Code4Lib2010 Notes from Day 1, morning

#1 keynoter: Cathy Marshall:

A web page weighs 80 micrograms?

15 years ago (New Yorker article): well, anyone can have a web page, although most of them are commercial enterprises.  All you need is to digitize your stuff.  Born digital (pictures), even in TIFF were low resolution.

Today 4.3 billion personal photos on Flickr alone.

Cathy Marshall:  guilty of “feral ethnography” (studying what others do)

Benign neglect:  de facto archiving/collection policy?  Is Facebook millenials’ scrapbook?  Should it be?  Whose job is it to “remember”?

Digital stuff accumulates at a faster rate than physical space (out of sight & easier to “neglect”?)  CS view:  how is this a problem?  Storage is getting cheaper, why not just keep everything?

Why keep everything?

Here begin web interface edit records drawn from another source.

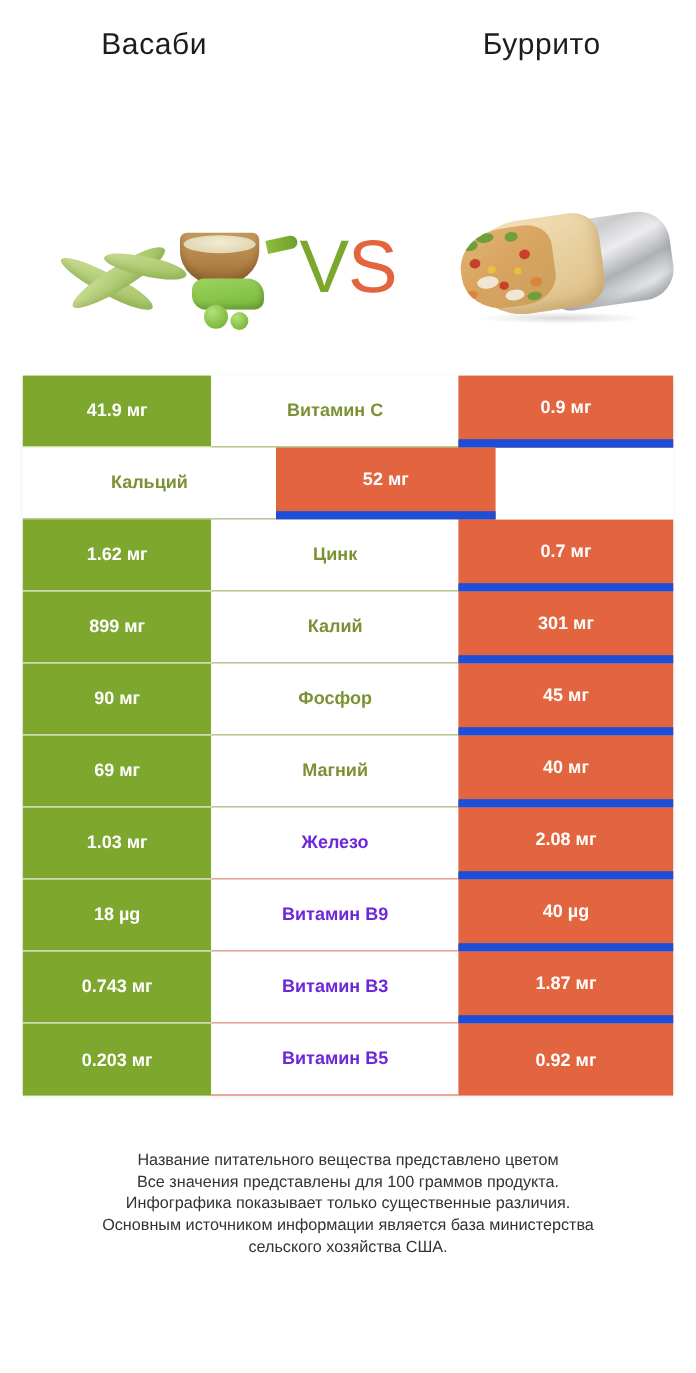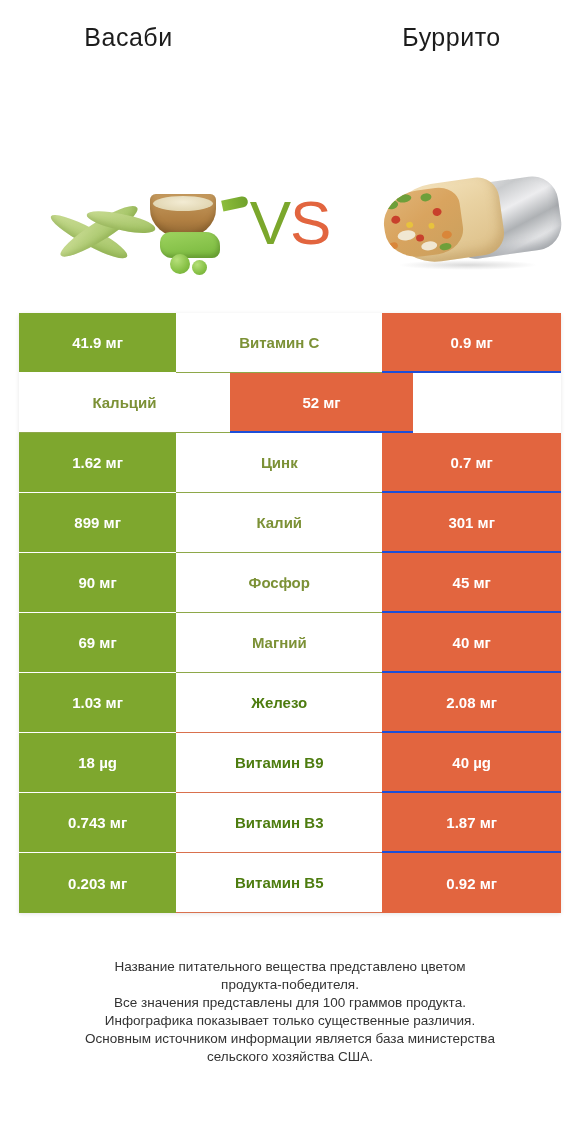--- a/index.html
+++ b/index.html
@@ -169,7 +169,7 @@
     width: 183px;
     background: #E2653F;
     color: #ffffff;
-    border-bottom: 2px solid #1d4ed8;
+    border-bottom: 7px solid #1d4ed8;
   }
   .cell-mid {
     width: 211px;

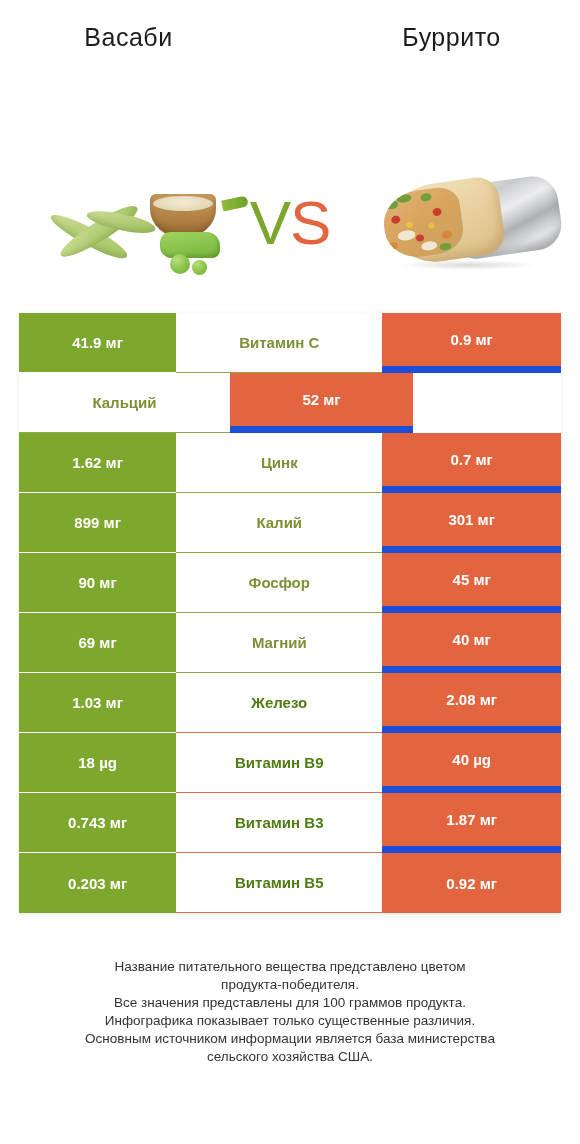--- a/index.html
+++ b/index.html
@@ -178,7 +178,7 @@
     font-weight: 700;
   }
   .row.win-green .cell-mid { color: #7C9136; border-bottom: 1px solid #8EA84A; }
-  .row.win-orange .cell-mid { color: #4d7c0f; border-bottom: 1px solid #D9714E; }
+  .row.win-orange .cell-mid { color: #6d28d9; border-bottom: 1px solid #D9714E; }
   .row:last-child .cell-left,
   .row:last-child .cell-right { border-bottom: none; }
 

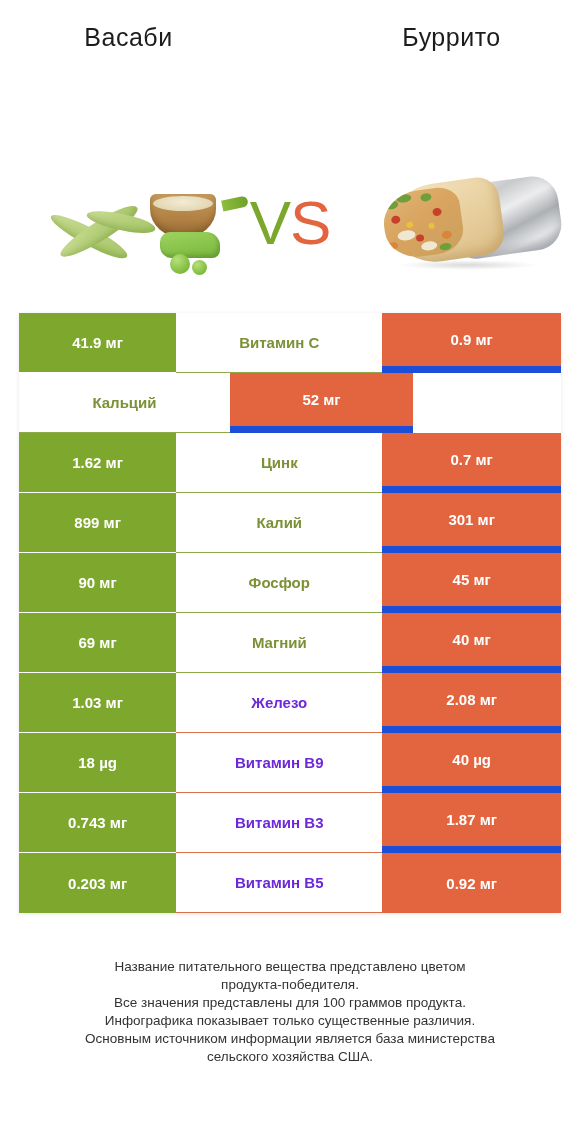--- a/index.html
+++ b/index.html
@@ -310,7 +310,6 @@
 
 <div class="footer">
   <div>Название питательного вещества представлено цветом</div>
-  <div>продукта-победителя.</div>
   <div>Все значения представлены для 100 граммов продукта.</div>
   <div>Инфографика показывает только существенные различия.</div>
   <div>Основным источником информации является база министерства</div>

Difficult to predict an items future worth (true also for physical items as well); deleting is hard, thankless work; filtering and searching allows locating things easily. (easier to keep than to cull)

Losing stuff becomes a means of culling collections (realizing afterwards that losing the stuff wasn’t such a big deal after all).

Attitude that “I don’t really need this stuff, but it’s nice to be able to keep it around.”

It’s easier to lose things than to maintain them.  The more things are used, the more it’s likely to be preserved.

No single reservation technology will win the battle for saving your stuff, but people put/save stuff all over the place (flickr, youtube, blogs, facebook..)

People lose stuff for non technology reasons (don’t understand EULA’s, lost passwords, die, etc.)  For scholars, key vulnerability is changing organizations (more so than technology failures).

Digital originals vs. reference copies:  highest fidelity (e.g., photos) is the one closest to the source (local computer).  Remote service, e.g., flickr, has the metadata, though, which becomes important for locating, filtering (save everything).  Where are the tools for gathering the metadata and finding the copies with the metadata?

Searching for tomorrow: Re-encountering techniques?  But some encounters are with stuff that was supposed to disappear.

Bottom efforts taking place (personal & small orgs); new institutions showing up to digitize collections.  New opportunistic uses of massed data.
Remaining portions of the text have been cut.